Crise e protestos intensificam-se em Madagascar
Desde 25 de setembro, Madagascar enfrenta manifestações iniciadas pela escassez de água e energia, que rapidamente evoluíram para protestos contra a má governança, corrupção e precariedade dos serviços públicos. A Geração Z lidera os atos, reunindo milhares nas ruas de Antananarivo, capital do país.

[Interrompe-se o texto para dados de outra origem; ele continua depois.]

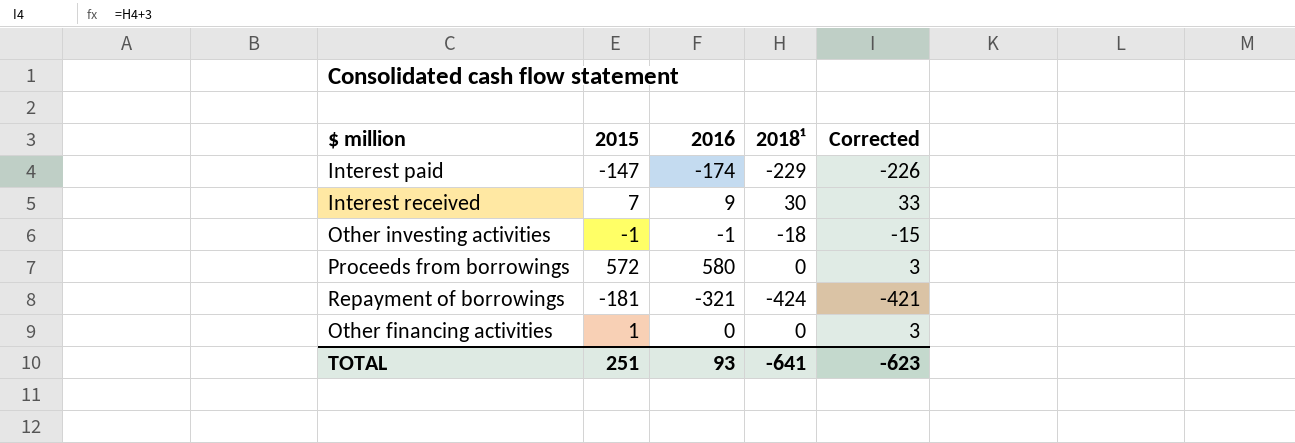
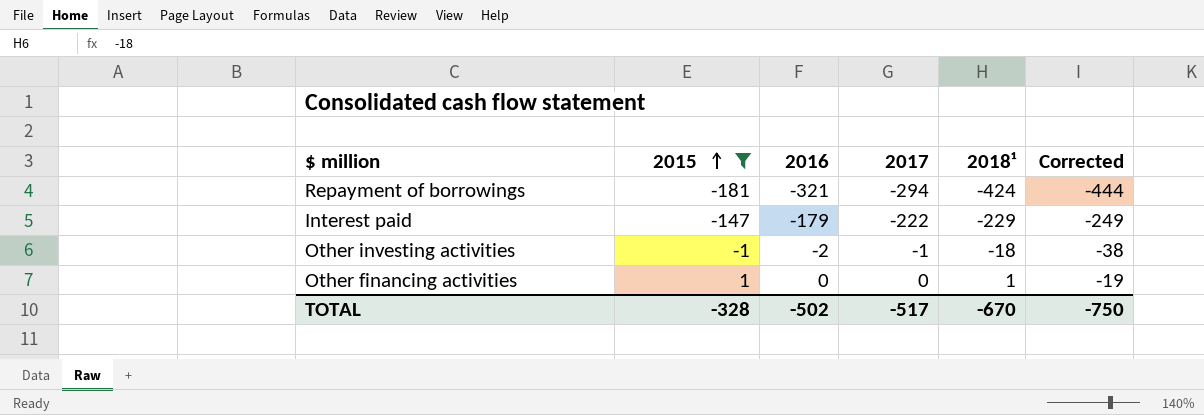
filter: none -> 2015 <= 1
row order: none -> 2015 ascending
column 2017 | position: none -> 4
column Corrected | formula: [2018¹] + 3 -> [2018¹] - 20
Interest paid | 2016: -174 -> -179
Other investing activities | 2016: -1 -> -2
Other financing activities | 2018¹: 0 -> 1
TOTAL | 2015: 251 -> -328
TOTAL | 2016: 93 -> -502
TOTAL | 2018¹: -641 -> -670
TOTAL | Corrected: -623 -> -750

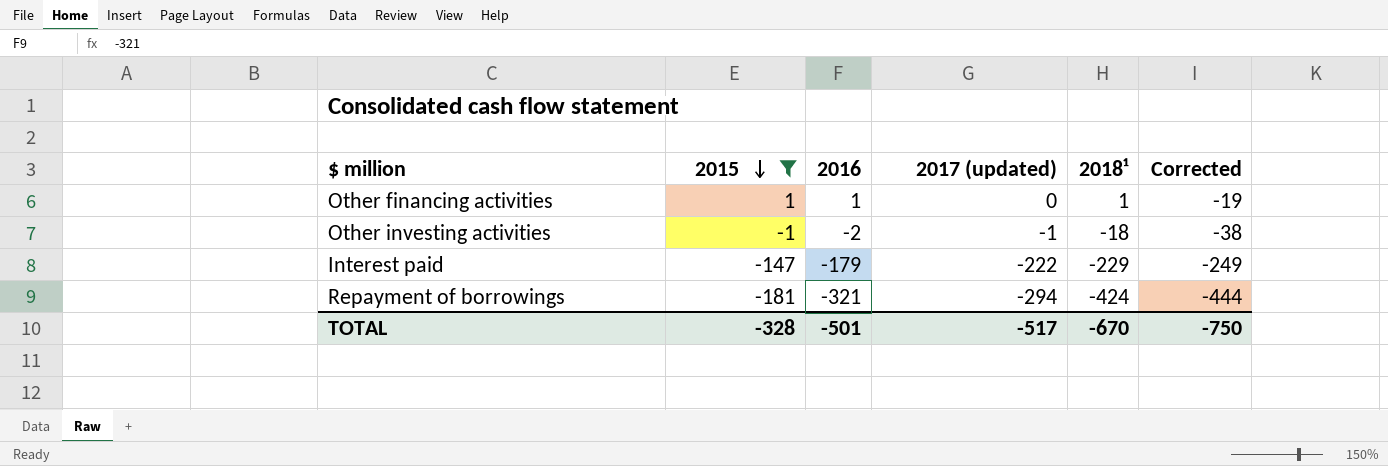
row order: 2015 ascending -> 2015 descending
column name: 2017 -> 2017 (updated)
Other financing activities | 2016: 0 -> 1
TOTAL | 2016: -502 -> -501

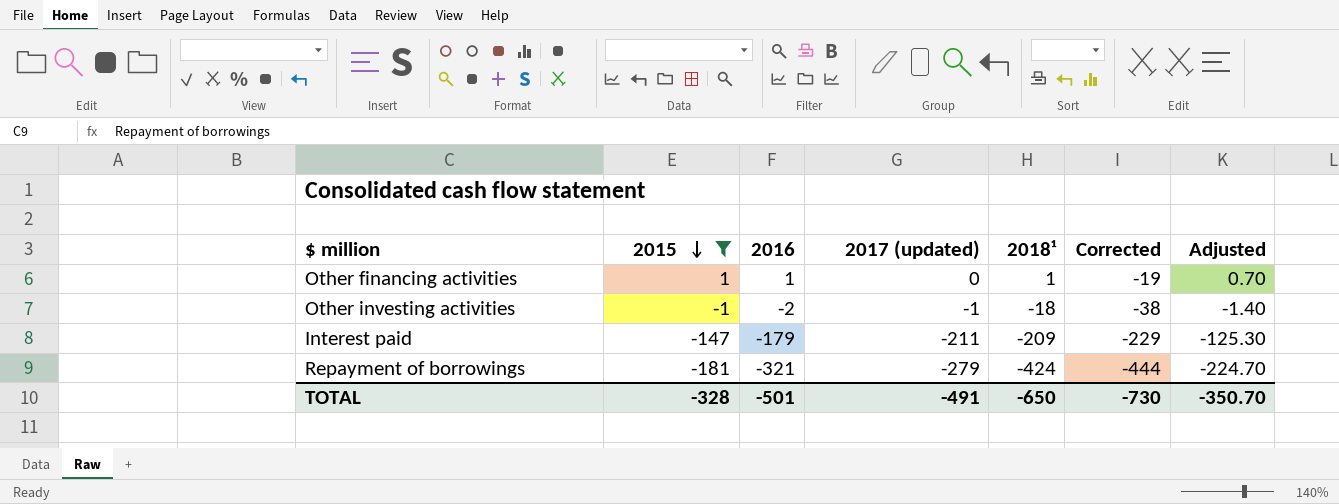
column Adjusted | formula: none -> [2016] * 0.7
Interest paid | 2017 (updated): -222 -> -211
Interest paid | 2018¹: -229 -> -209
Interest paid | Corrected: -249 -> -229
Repayment of borrowings | 2017 (updated): -294 -> -279
TOTAL | 2017 (updated): -517 -> -491
TOTAL | 2018¹: -670 -> -650
TOTAL | Corrected: -750 -> -730

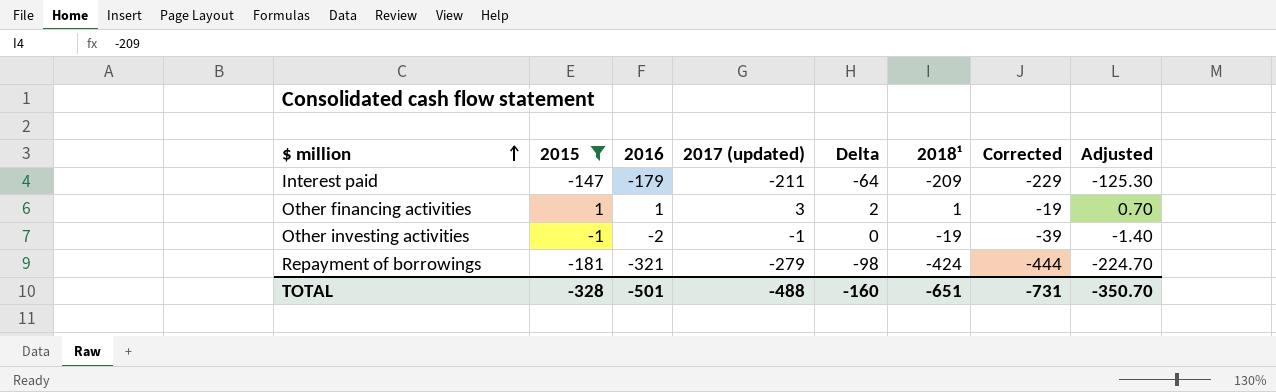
row order: 2015 descending -> $ million ascending
column Delta | formula: none -> [2017 (updated)] - [2015]
Other financing activities | 2017 (updated): 0 -> 3
Other investing activities | 2018¹: -18 -> -19
Other investing activities | Corrected: -38 -> -39
TOTAL | 2017 (updated): -491 -> -488
TOTAL | 2018¹: -650 -> -651
TOTAL | Corrected: -730 -> -731

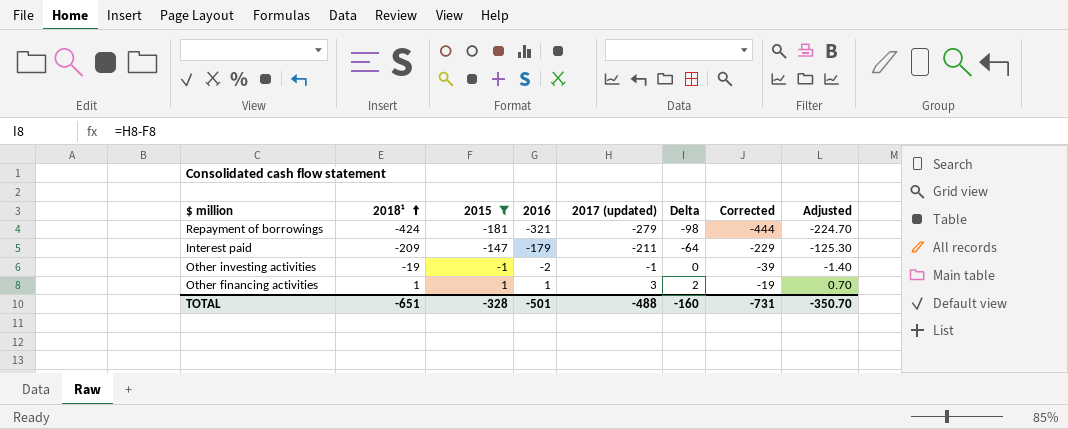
row order: $ million ascending -> 2018¹ ascending
column 2018¹ | position: 6 -> 2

Confrontos com forças de segurança já deixaram pelo menos 22 mortos, segundo a ONU.
Ruptura militar agrava instabilidade
A situação política se agravou após a Capsat, unidade militar de elite que apoiou Rajoelina em 2009, declarar apoio aos manifestantes e assumir o comando das Forças Armadas, nomeando um novo chefe do Exército. O presidente, que não aparece em público desde a semana passada, enfrenta rumores sobre seu paradeiro, embora sua equipe confirme que ele permanece na capital.
Impacto político e consequências no governo
O presidente do Senado, alvo de críticas durante os protestos, foi afastado do cargo, com Jean André Ndremanjary assumindo temporariamente a liderança. Em meio à ausência de Rajoelina, o líder do Senado deve assumir a presidência até a realização de novas eleições, configurando um cenário de incerteza institucional no país insular.
Perspectivas e implicações futuras
Os protestos representam o maior desafio ao governo de Rajoelina desde sua reeleição em 2023, refletindo movimentos semelhantes ocorridos recentemente em países como Marrocos, Nepal e Quênia, onde jovens denunciam desigualdade e corrupção. O descontentamento social pode intensificar a instabilidade política e afetar a confiança dos investidores no mercado regional, impactando setores econômicos locais e a política econômica do país.